Evaluate the following integral:
$\int \frac{1}{x \log x(2+\log x)} d x$
Let substitute $u=\log x \Rightarrow d u=\frac{1}{x} d x$, so the given equation becomes
$\int \frac{1}{x \log x(2+\log x)} d x=\int \frac{1}{u(2+u)} d u \ldots .(i)$
Denominator is factorised, so let separate the fraction through partial fraction, hence let
$\frac{1}{u(2+u)}=\frac{A}{u}+\frac{B}{(2+u)} \ldots$(ii)

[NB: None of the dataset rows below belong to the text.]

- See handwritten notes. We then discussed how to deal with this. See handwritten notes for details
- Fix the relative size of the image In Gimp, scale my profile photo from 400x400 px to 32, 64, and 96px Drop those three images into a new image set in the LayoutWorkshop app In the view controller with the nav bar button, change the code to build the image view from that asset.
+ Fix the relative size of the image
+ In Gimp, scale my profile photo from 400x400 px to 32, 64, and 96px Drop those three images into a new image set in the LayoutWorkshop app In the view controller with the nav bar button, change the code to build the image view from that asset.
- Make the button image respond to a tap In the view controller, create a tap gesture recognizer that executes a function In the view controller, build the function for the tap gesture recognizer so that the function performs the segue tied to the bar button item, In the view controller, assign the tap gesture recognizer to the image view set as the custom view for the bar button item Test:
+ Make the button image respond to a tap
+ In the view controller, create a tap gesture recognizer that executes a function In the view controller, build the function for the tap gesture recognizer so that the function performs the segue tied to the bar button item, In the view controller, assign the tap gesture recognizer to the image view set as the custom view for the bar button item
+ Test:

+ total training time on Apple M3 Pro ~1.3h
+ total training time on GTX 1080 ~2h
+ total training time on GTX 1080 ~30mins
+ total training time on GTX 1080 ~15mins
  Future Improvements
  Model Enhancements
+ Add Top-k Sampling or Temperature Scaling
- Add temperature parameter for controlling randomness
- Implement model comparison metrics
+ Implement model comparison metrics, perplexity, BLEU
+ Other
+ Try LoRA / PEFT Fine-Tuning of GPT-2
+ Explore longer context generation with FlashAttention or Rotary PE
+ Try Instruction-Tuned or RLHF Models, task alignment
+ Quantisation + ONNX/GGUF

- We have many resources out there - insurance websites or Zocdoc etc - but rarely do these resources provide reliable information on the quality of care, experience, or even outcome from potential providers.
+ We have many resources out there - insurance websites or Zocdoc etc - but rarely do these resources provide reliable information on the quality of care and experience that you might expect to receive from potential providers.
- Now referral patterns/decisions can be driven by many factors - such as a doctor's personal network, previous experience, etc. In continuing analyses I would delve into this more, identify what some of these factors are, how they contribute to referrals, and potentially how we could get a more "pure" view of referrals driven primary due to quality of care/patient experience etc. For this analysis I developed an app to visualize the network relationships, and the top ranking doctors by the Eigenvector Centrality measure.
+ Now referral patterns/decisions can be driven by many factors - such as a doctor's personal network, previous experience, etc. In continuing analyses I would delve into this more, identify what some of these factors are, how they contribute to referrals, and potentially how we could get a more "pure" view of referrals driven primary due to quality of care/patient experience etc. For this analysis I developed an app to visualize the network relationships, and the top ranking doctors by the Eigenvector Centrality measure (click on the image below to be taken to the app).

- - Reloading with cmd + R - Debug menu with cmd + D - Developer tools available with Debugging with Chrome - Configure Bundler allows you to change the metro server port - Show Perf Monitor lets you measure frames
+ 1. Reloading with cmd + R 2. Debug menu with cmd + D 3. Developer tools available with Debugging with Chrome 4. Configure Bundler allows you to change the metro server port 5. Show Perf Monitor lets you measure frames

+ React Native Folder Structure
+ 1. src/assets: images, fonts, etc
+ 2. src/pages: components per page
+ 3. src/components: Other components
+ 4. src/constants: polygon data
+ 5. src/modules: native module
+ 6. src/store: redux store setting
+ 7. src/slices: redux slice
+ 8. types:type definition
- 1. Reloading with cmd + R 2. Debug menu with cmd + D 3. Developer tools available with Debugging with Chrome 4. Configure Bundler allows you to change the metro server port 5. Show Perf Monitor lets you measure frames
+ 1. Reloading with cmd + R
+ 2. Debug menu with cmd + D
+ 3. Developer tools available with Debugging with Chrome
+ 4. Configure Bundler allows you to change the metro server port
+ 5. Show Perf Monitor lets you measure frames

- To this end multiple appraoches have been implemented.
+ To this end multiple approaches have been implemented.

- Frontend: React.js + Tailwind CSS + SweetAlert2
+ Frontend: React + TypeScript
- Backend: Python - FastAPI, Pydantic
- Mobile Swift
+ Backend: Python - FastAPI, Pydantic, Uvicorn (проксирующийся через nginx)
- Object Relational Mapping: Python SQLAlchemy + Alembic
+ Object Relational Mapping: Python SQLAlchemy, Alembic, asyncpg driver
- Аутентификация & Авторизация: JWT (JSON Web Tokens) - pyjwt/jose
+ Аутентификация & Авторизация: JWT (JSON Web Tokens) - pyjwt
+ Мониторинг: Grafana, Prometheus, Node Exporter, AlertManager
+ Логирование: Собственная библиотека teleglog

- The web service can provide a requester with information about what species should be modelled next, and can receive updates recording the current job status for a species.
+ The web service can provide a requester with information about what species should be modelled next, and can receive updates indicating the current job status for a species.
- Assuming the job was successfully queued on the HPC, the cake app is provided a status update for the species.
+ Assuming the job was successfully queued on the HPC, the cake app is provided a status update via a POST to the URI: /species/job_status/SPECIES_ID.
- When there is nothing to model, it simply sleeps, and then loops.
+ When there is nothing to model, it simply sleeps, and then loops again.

$\Rightarrow \frac{1}{u(2+u)}=\frac{A(2+u)+B u}{u(2+u)}$
$\Rightarrow 1=\mathrm{A}(2+\mathrm{u})+\mathrm{Bu} \ldots \ldots(\mathrm{ii})$
We need to solve for $A$ and $B$. One way to do this is to pick values for $x$ which will cancel each variable.
Put $u=-2$ in above equation, we get
$\Rightarrow 1=A(2+(-2))+B(-2)$
$\Rightarrow 1=-2 B$
$\Rightarrow B=-\frac{1}{2}$
Now put $u=0$ in equation (ii), we get
$\Rightarrow 1=A(2+0)+B(0)$
$\Rightarrow 1=2 A+0$
$\Rightarrow A=\frac{1}{2}$
We put the values of $A$ and $B$ values back into our partial fractions in equation (ii) and replace this as the integrand. We get
$\int\left[\frac{1}{u(2+u)}\right] d u$
$\Rightarrow \int\left[\frac{\mathrm{A}}{\mathrm{u}}+\frac{\mathrm{B}}{(2+\mathrm{u})}\right] \mathrm{du}$
$\Rightarrow \int\left[\frac{\frac{1}{2}}{\mathrm{u}}+\frac{-\frac{1}{2}}{(2+\mathrm{u})}\right] \mathrm{du}$
Split up the integral,
$\Rightarrow \frac{1}{2} \int \frac{1}{u} d u-\frac{1}{2} \int\left[\frac{1}{2+u}\right] d u$
Let substitute
$z=2+u \Rightarrow d z=d u$, so the above equation becomes,
$\Rightarrow \frac{1}{2} \int \frac{1}{u} d u-\frac{1}{2} \int\left[\frac{1}{z}\right] d z$
On integrating we get
$\Rightarrow \frac{1}{2} \log |\mathrm{u}|-\frac{1}{2} \log |\mathrm{z}|+\mathrm{C}$
Substituting back the value of $z$, we get
$\Rightarrow \frac{1}{2} \log |\mathrm{u}|-\frac{1}{2} \log |2+\mathrm{u}|+\mathrm{C}$
Now substitute back the value of $u$, we get
$\Rightarrow \frac{1}{2}[\log |\log x|-\log |2+\log x|]+C$
Applying the rules of logarithm we get
$\Rightarrow \frac{1}{2} \log \left|\frac{\log x}{2+\log x}\right|+C$
Note: the absolute value signs account for the domain of the natural log function $(x>0)$.
Hence,
$\int \frac{1}{x \log x(2+\log x)} d x=\frac{1}{2} \log \left|\frac{\log x}{2+\log x}\right|+C$